« Ce qui est certain, c’est que le temps est long, dans ces conditions, et nous pousse à le meubler d’agissements qui, comment dire, qui peuvent à première vue paraître raisonnables, mais dont nous avons l’habitude. Tu me diras que c’est pour empêcher notre raison de sombrer. C’est une affaire entendue. Mais n’erre-t-elle pas déjà dans la nuit permanente des grands fonds. »
Samuel Beckett, En attendant Godot
L’œuvre présentée ici se trouve à la frontière du travail documentaire et de la photographie plasticienne. J'ai partagé la vie d'Amandine à l'automne 2019. Installée au cœur de la Brocéliande depuis presque cinq ans, Elle y développe seule une culture d'aromates et d'épices au sein d'une petite exploitation agricole. Cette année-là, la safranière souffre d’un retard à la floraison. La cueillette qui reste un travail exclusivement manuel ne peut se faire. S’installe alors l’attente et l’incertitude. L’avenir qui semblait assuré et programmé à mon arrivée ne s'est pas présenté.

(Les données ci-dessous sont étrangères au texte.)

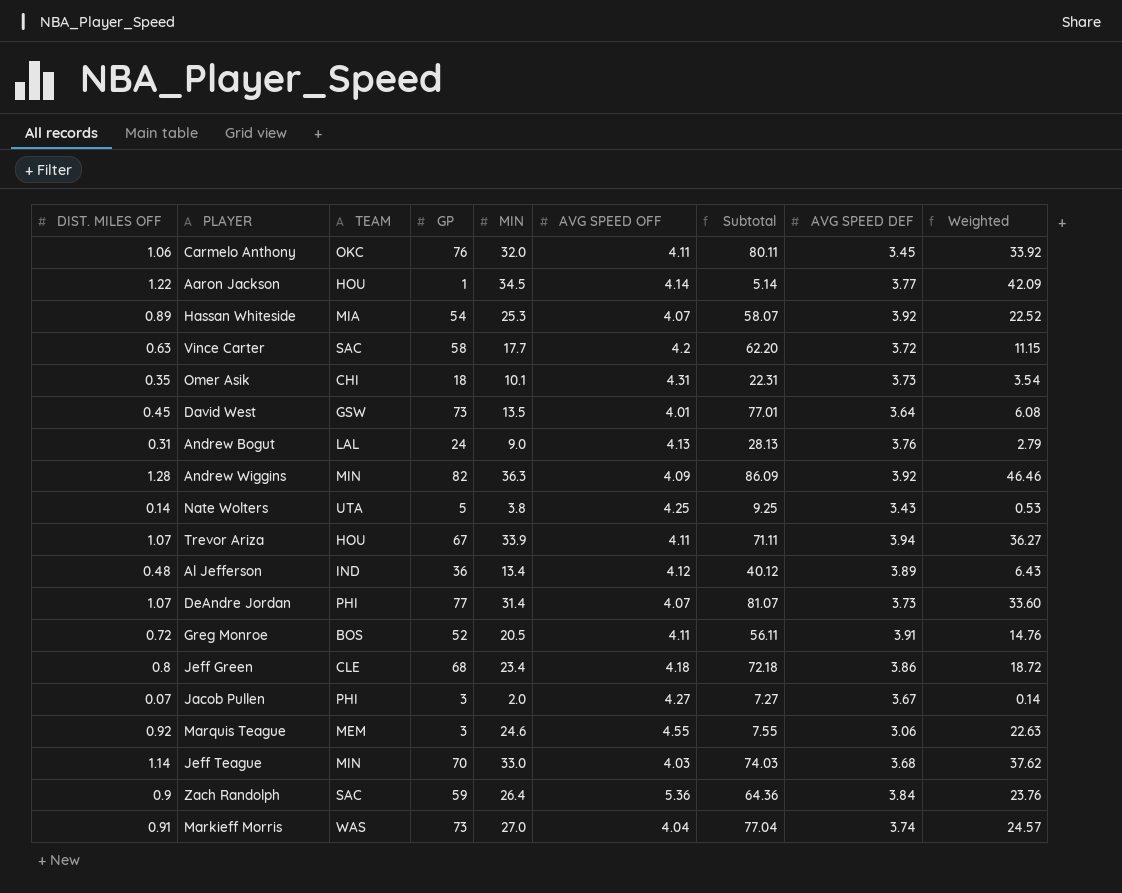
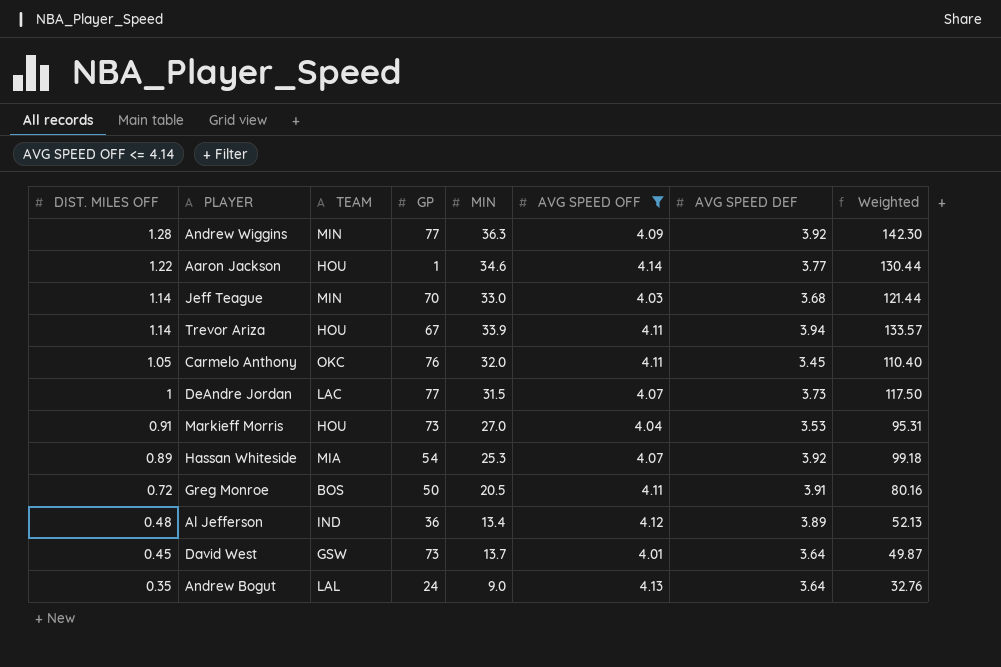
filter: none -> AVG SPEED OFF <= 4.14
row order: none -> DIST. MILES OFF descending
column Subtotal | formula: [GP] + [AVG SPEED OFF] -> none
column Weighted | formula: [DIST. MILES OFF] * [MIN] -> [MIN] * [AVG SPEED DEF]
Andrew Wiggins | GP: 82 -> 77
Aaron Jackson | MIN: 34.5 -> 34.6
Trevor Ariza | DIST. MILES OFF: 1.07 -> 1.14
Carmelo Anthony | DIST. MILES OFF: 1.06 -> 1.05
DeAndre Jordan | DIST. MILES OFF: 1.07 -> 1
DeAndre Jordan | TEAM: PHI -> LAC
DeAndre Jordan | MIN: 31.4 -> 31.5
Markieff Morris | TEAM: WAS -> HOU
Markieff Morris | AVG SPEED DEF: 3.74 -> 3.53
Greg Monroe | GP: 52 -> 50
David West | MIN: 13.5 -> 13.7
Andrew Bogut | DIST. MILES OFF: 0.31 -> 0.35
Andrew Bogut | AVG SPEED DEF: 3.76 -> 3.64

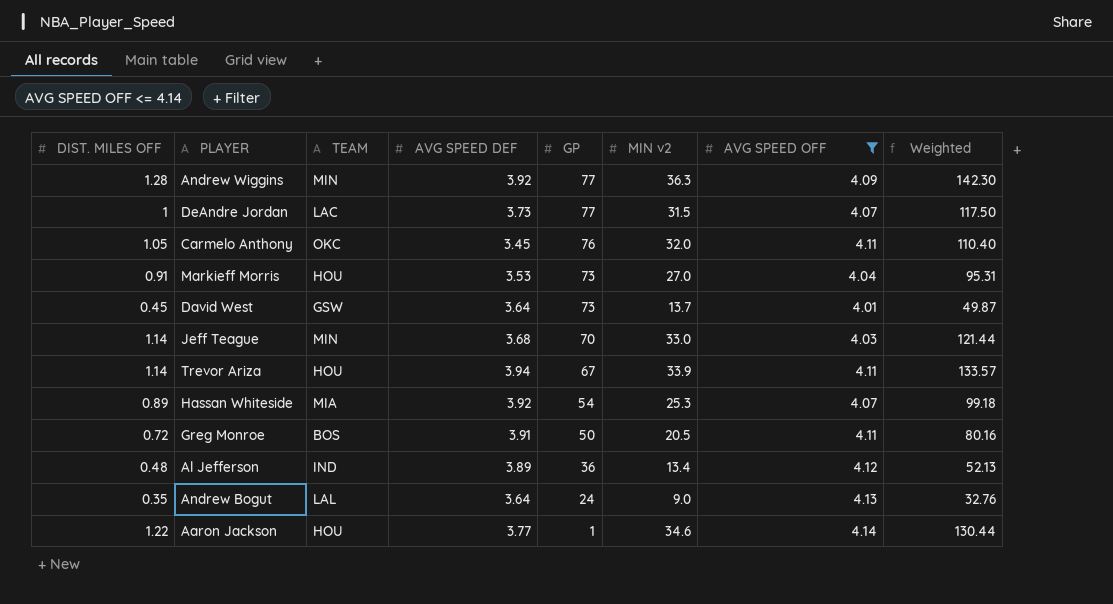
row order: DIST. MILES OFF descending -> GP descending
column AVG SPEED DEF | position: 7 -> 4
column name: MIN -> MIN v2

Pendant ces jours d'attente je me suis questionnée sur cette nature domestiquée où L’humain a en vain tenté de maîtriser en organisant les sols et les récoltes, se voit aujourd'hui désœuvré. Nous devions attendre. Cette floraison qui ne vient pas crépuscule après crépuscule nous oblige à accepter de ne jouer le rôle de contemplatrices dans cette cohabitation avec l’environnement. L’atmosphère d'incertitude qui régnait alors, m'évoquait cette scène d’ouverture crépusculaire de la célèbre pièce de Samuel Beckett, où deux comparses se retrouvent la nuit tombante sur un chemin de campagne pour y un attendre Godot.